Items from a dataset
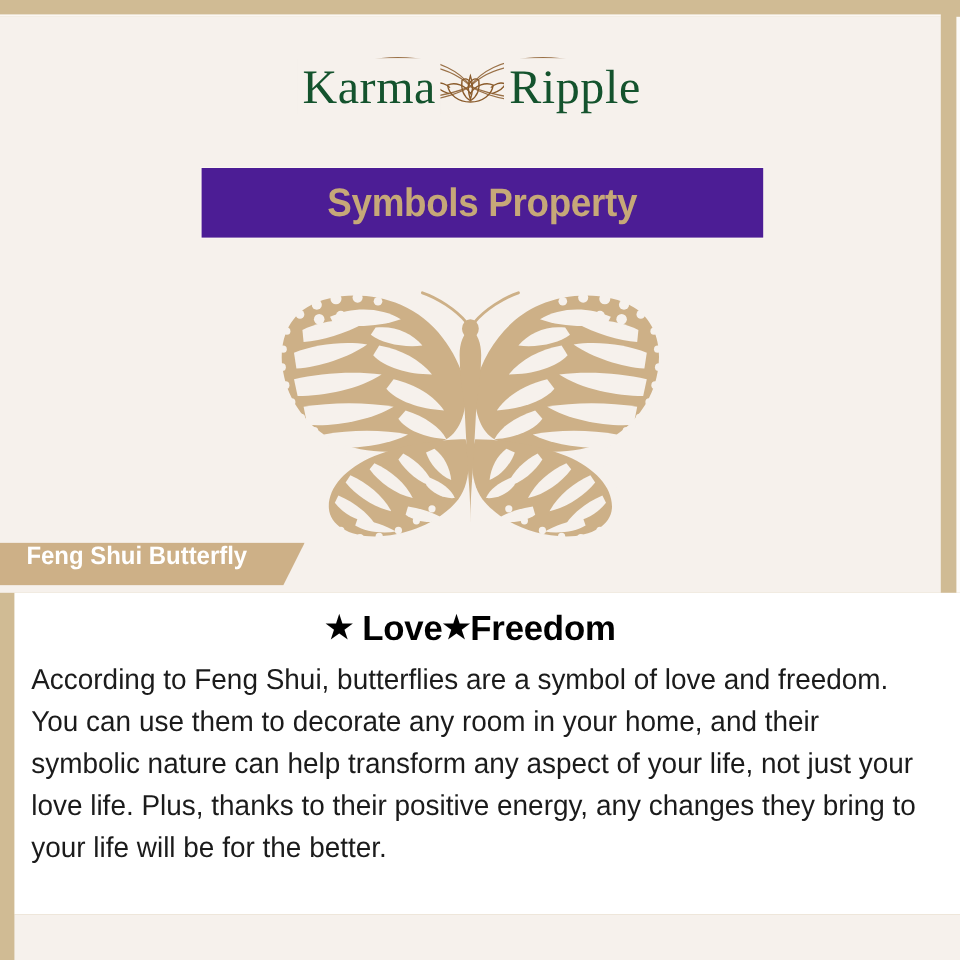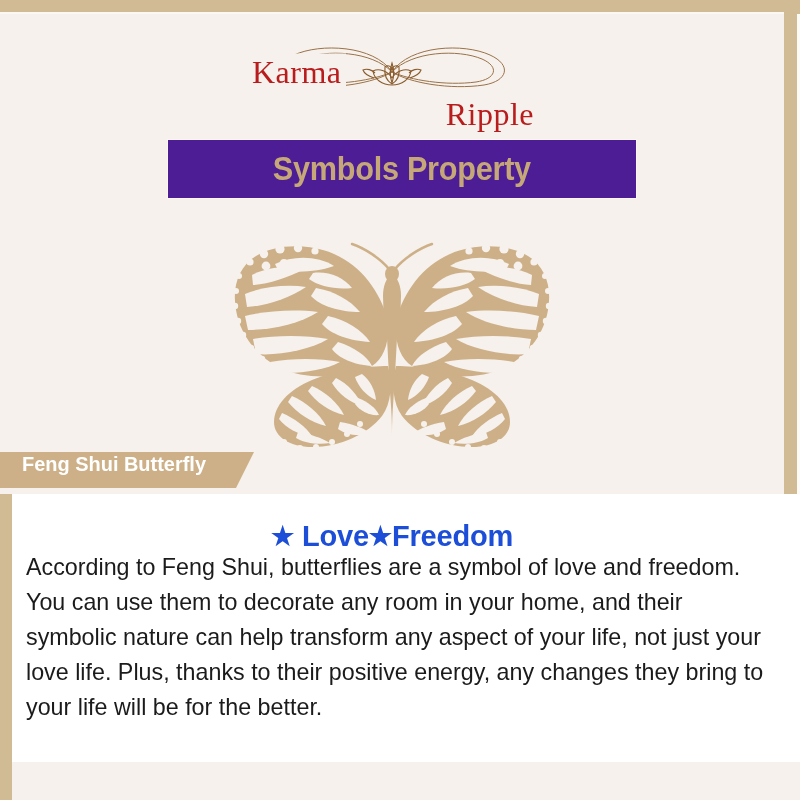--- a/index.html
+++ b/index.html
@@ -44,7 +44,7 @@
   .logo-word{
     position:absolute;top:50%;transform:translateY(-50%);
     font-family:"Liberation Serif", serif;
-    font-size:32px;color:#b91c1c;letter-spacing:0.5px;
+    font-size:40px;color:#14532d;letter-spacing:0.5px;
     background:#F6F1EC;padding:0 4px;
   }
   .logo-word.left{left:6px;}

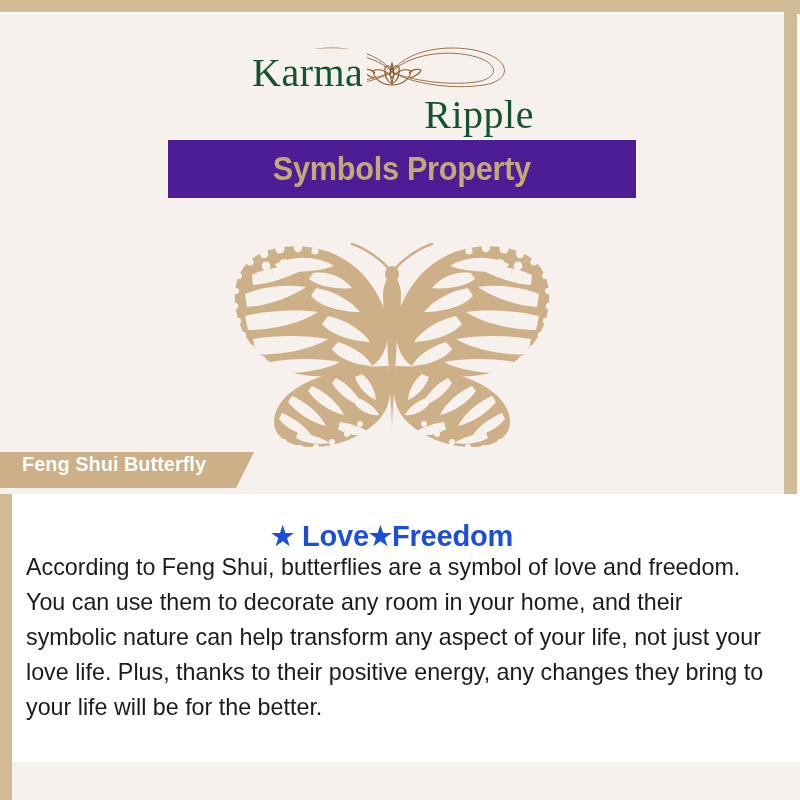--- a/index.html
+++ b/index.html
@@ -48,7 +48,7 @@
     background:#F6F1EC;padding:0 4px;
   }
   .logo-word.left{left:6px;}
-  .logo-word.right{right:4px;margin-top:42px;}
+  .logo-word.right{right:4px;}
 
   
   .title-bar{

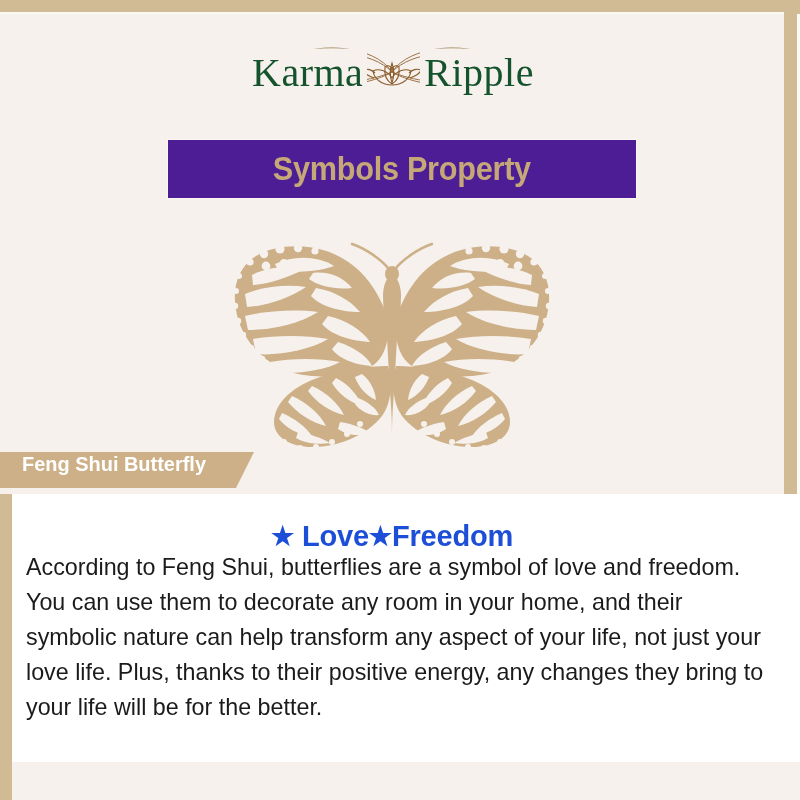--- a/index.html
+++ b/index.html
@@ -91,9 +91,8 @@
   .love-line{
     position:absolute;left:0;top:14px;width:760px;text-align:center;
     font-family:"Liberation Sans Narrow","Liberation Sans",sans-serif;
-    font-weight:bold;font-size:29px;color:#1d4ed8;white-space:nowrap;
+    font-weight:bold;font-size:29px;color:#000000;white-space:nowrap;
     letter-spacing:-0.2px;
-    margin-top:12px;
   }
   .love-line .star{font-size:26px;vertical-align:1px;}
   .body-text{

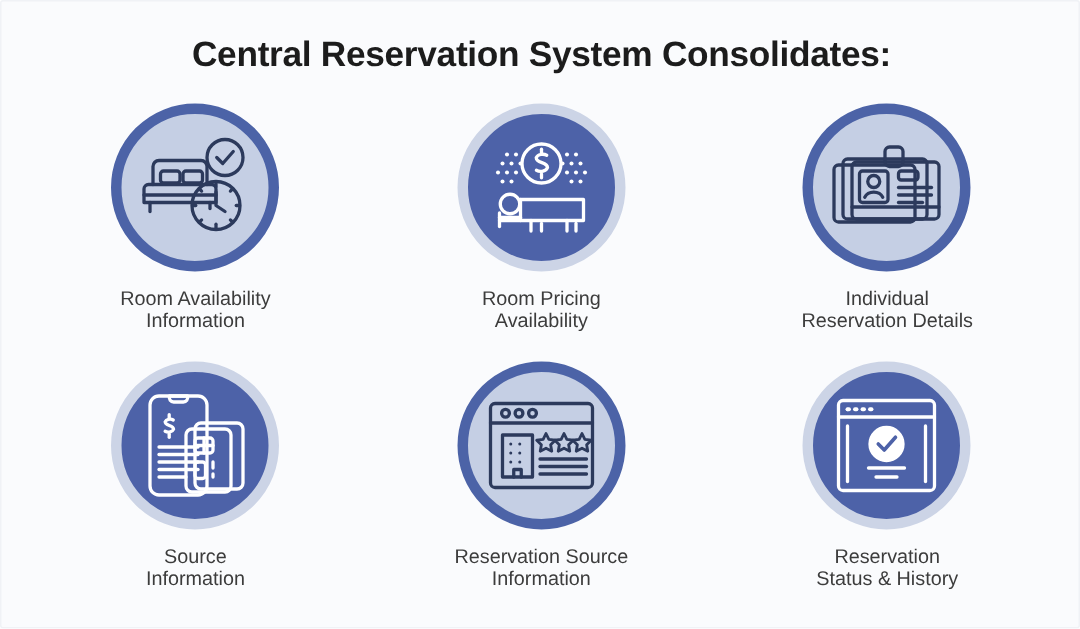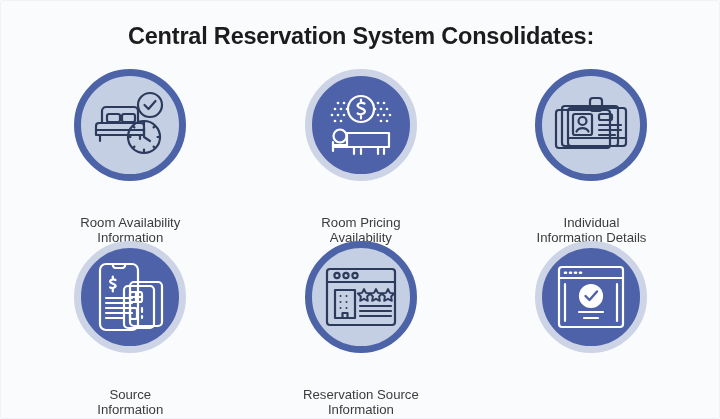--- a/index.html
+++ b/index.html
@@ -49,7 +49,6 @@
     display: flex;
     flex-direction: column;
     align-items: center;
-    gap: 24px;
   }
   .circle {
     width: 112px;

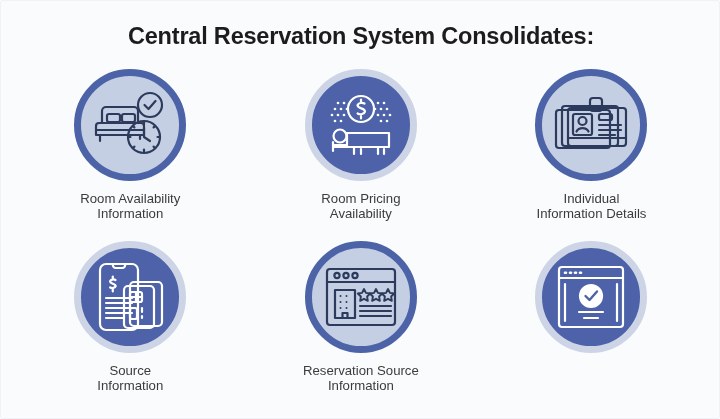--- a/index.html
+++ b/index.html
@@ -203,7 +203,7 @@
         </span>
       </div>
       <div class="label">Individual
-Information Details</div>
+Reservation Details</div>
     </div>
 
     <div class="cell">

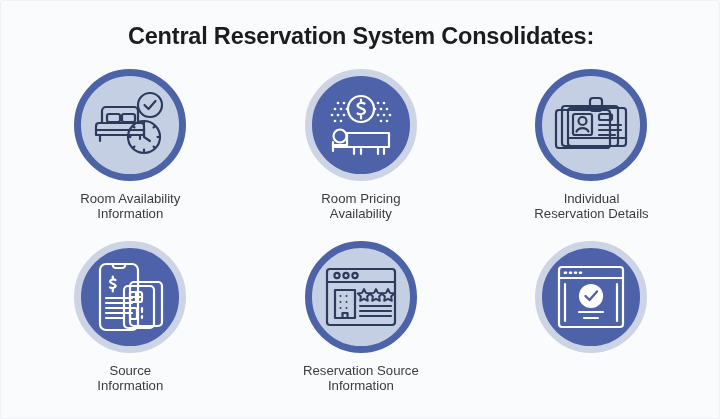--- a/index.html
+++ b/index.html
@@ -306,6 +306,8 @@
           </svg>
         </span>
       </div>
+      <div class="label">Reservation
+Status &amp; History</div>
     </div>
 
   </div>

EXERCISE DESCRIPTION
The reply should hold every entry above, given again exactly, but not a single picture.

RESULT OF THIS TASK
--- a/index.html
+++ b/index.html
@@ -44,7 +44,7 @@
   .logo-word{
     position:absolute;top:50%;transform:translateY(-50%);
     font-family:"Liberation Serif", serif;
-    font-size:32px;color:#b91c1c;letter-spacing:0.5px;
+    font-size:40px;color:#14532d;letter-spacing:0.5px;
     background:#F6F1EC;padding:0 4px;
   }
   .logo-word.left{left:6px;}

--- a/index.html
+++ b/index.html
@@ -48,7 +48,7 @@
     background:#F6F1EC;padding:0 4px;
   }
   .logo-word.left{left:6px;}
-  .logo-word.right{right:4px;margin-top:42px;}
+  .logo-word.right{right:4px;}
 
   
   .title-bar{

--- a/index.html
+++ b/index.html
@@ -91,9 +91,8 @@
   .love-line{
     position:absolute;left:0;top:14px;width:760px;text-align:center;
     font-family:"Liberation Sans Narrow","Liberation Sans",sans-serif;
-    font-weight:bold;font-size:29px;color:#1d4ed8;white-space:nowrap;
+    font-weight:bold;font-size:29px;color:#000000;white-space:nowrap;
     letter-spacing:-0.2px;
-    margin-top:12px;
   }
   .love-line .star{font-size:26px;vertical-align:1px;}
   .body-text{

--- a/index.html
+++ b/index.html
@@ -49,7 +49,6 @@
     display: flex;
     flex-direction: column;
     align-items: center;
-    gap: 24px;
   }
   .circle {
     width: 112px;

--- a/index.html
+++ b/index.html
@@ -203,7 +203,7 @@
         </span>
       </div>
       <div class="label">Individual
-Information Details</div>
+Reservation Details</div>
     </div>
 
     <div class="cell">

--- a/index.html
+++ b/index.html
@@ -306,6 +306,8 @@
           </svg>
         </span>
       </div>
+      <div class="label">Reservation
+Status &amp; History</div>
     </div>
 
   </div>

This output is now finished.